Le ministère public a fait appel de la décision du juge d'instruction, M. Baudoin Thouvenot, qui avait jugé recevable, il y a plus de trois semaines, la plainte déposée, le 16 septembre 2003, par le journaliste Ali Lmrabet pour diffamation à l'encontre de Nabil Benabdallah, ministre marocain de la Communication. Reporters sans frontières interpelle le garde des Sceaux à ce sujet dans une lettre ouverte.

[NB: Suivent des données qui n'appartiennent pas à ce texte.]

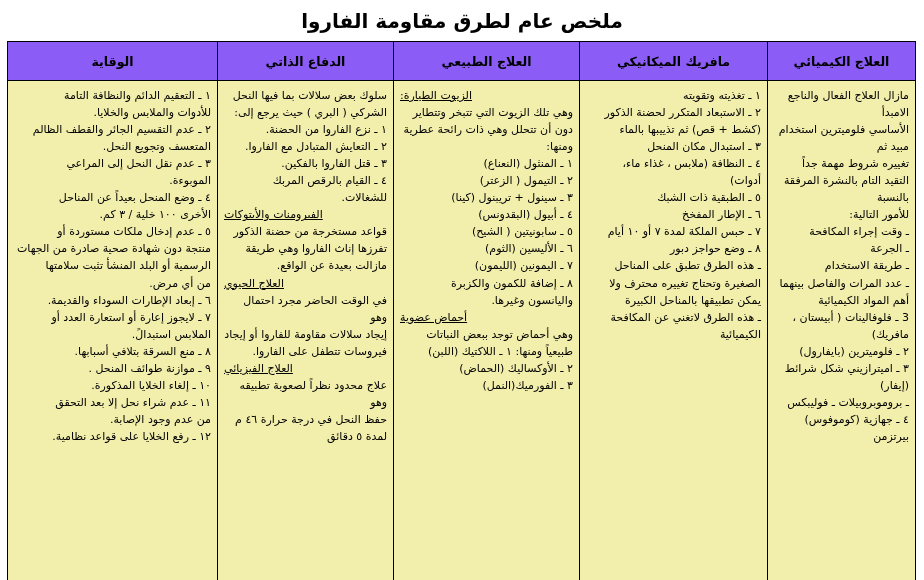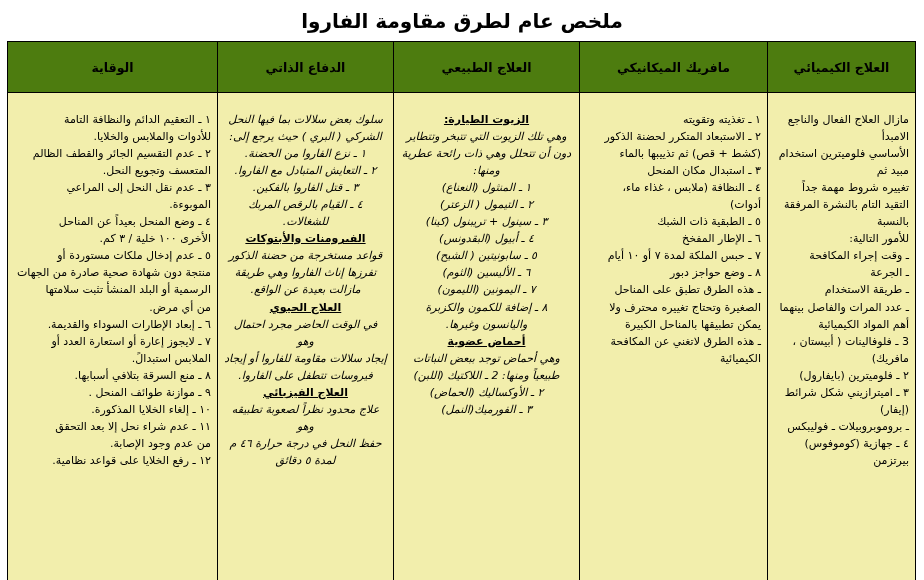--- a/index.html
+++ b/index.html
@@ -31,54 +31,51 @@
     padding: 0 8px 0 8px;
     box-sizing: border-box;
   }
   table.summary {
     width: 908px;
     border-collapse: collapse;
     table-layout: fixed;
     border: 1px solid #000;
   }
   table.summary th {
-    background: #4d7c0f;
+    background: #8b5cf6;
     border: 1px solid #000;
     font-size: 12.5px;
     font-weight: bold;
     height: 22px;
-    padding: 14px 3px;
+    padding: 8px 3px;
     text-align: center;
     vertical-align: middle;
   }
   table.summary td {
     background: #f2eeac;
     border: 1px solid #000;
     vertical-align: top;
     padding: 6px 6px 8px 6px;
     font-size: 11px;
     line-height: 1.55;
     height: 490px;
   }
   .cell-inner {
     display: block;
-    margin-top: 12px;
   }
   .line {
     display: block;
     white-space: pre-wrap;
   }
   .line.center {
-    text-align: center;
-    font-style: italic;
   }
   .line.under {
     text-decoration: underline;
-    text-align: center;
-    font-weight: bold;
+    text-align: left;
+    font-weight: normal;
   }
   
   col.c1 { width: 148px; }  
   col.c2 { width: 188px; }  
   col.c3 { width: 186px; }  
   col.c4 { width: 176px; }  
   col.c5 { width: 210px; }  
 </style>
 </head>
 <body>
@@ -155,21 +152,21 @@
                 <span class="line center">٢ ـ التيمول ( الزعتر)</span>
                 <span class="line center">٣ ـ سينول + تريبنول (كينا)</span>
                 <span class="line center">٤ ـ أبيول (البقدونس)</span>
                 <span class="line center">٥ ـ سابونيتين ( الشيح)</span>
                 <span class="line center">٦ ـ الأليسين (الثوم)</span>
                 <span class="line center">٧ ـ اليمونين (الليمون)</span>
                 <span class="line center">٨ ـ إضافة للكمون والكزبرة</span>
                 <span class="line center">واليانسون وغيرها.</span>
                 <span class="line under">أحماض عضوية</span>
                 <span class="line center">وهي أحماض توجد ببعض النباتات</span>
-                <span class="line center">طبيعياً ومنها: 2 ـ اللاكتيك (اللبن)</span>
+                <span class="line center">طبيعياً ومنها: ١ ـ اللاكتيك (اللبن)</span>
                 <span class="line center">٢ ـ الأوكساليك (الحماض)</span>
                 <span class="line center">٣ ـ الفورميك(النمل)</span>
               </span>
           </td>
           <td>
             <span class="cell-inner">
                 <span class="line center">سلوك بعض سلالات بما فيها النحل</span>
                 <span class="line center">الشركي ( البري ) حيث يرجع إلى:</span>
                 <span class="line center">١ ـ نزع الفاروا من الحضنة.</span>
                 <span class="line center">٢ ـ التعايش المتبادل مع الفاروا.</span>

Reporters sans frontières vient d'apprendre avec stupéfaction que le ministère public a fait appel de la décision du juge d'instruction, M. Baudoin Thouvenot, qui avait jugé recevable, il y a plus de trois semaines, la plainte déposée, le 16 septembre 2003, par le journaliste Ali Lmrabet pour diffamation à l'encontre de Nabil Benabdallah, ministre marocain de la Communication.
L'organisation interpelle le garde des Sceaux dans une lettre ouverte et espère que la cour d'appel qui se réunira le 1er avril 2004 confirmera la décision du juge d'instruction et évitera ainsi un déni de justice.
" M. Nabil Benabdallah ne saurait bénéficier d'aucune immunité. C'est ce que les avocats d'Ali Lmrabet, Maîtres Jean Martin et Guillaume Prigent ont démontré, à savoir que la règle de courtoisie et les conventions internationales ne donnent aucune immunité aux ministres étrangers sur le sol français, celles-ci ne s'appliquant qu'aux seuls chefs d'Etat. Et c'est ce qu'avait reconnu le juge d'instruction, en acceptant la recevabilité de cette plainte ", a tout d'abord précisé Robert Ménard, secrétaire général de Reporters sans frontières, avant d'interroger le garde des Sceaux sur le fondement et le sens de cette procédure : " Signifierait-elle qu'un citoyen, sali par des propos diffamatoires tenus sur le sol français, est privé de son droit fondamental à un procès pour rétablir la vérité et laver son honneur ? Signifierait-elle qu'un ministre étranger, qui ne bénéficie pas de l'immunité définie par les conventions internationales, peut prononcer, en toute impunité, des propos infamants à l'encontre d'un simple citoyen et ce, avec le soutien du gouvernement français ?"
" Est-il admissible que le ministère public, placé sous votre autorité, s'efforce de fermer l'accès à la justice et cautionne ainsi les propos diffamants tenus par Nabil Benabdallah à Paris à l'encontre d'Ali Lmrabet ? Nous vous demandons de bien vouloir nous indiquer si Monsieur le procureur a obtenu votre accord ", a conclu Robert Ménard.
Ali Lmrabet, journaliste de nationalité franco-marocaine, directeur de deux journaux et correspondant de Reporters sans frontières, avait été condamné au Maroc, le 17 juin 2003, à trois ans de prison pour un délit de presse. Il a été gracié par le roi Mohamed VI le 7 janvier 2004. Le lendemain de sa condamnation, le 18 juin, et alors qu'il était emprisonné depuis le 21 mai 2003, Nabil Benabdallah a déclaré à Paris lors d'une conférence de presse : "Ce qui est pratiqué par Ali Lmrabet relève beaucoup plus de la désinformation, du mensonge, de la calomnie". " Il n'a à aucun moment pratiqué le journalisme. " Le ministre de la Communication est allé jusqu'à décrire Ali Lmrabet comme n'ayant "pas tout son équilibre" et évoqué l'existence d'un dossier médical le concernant.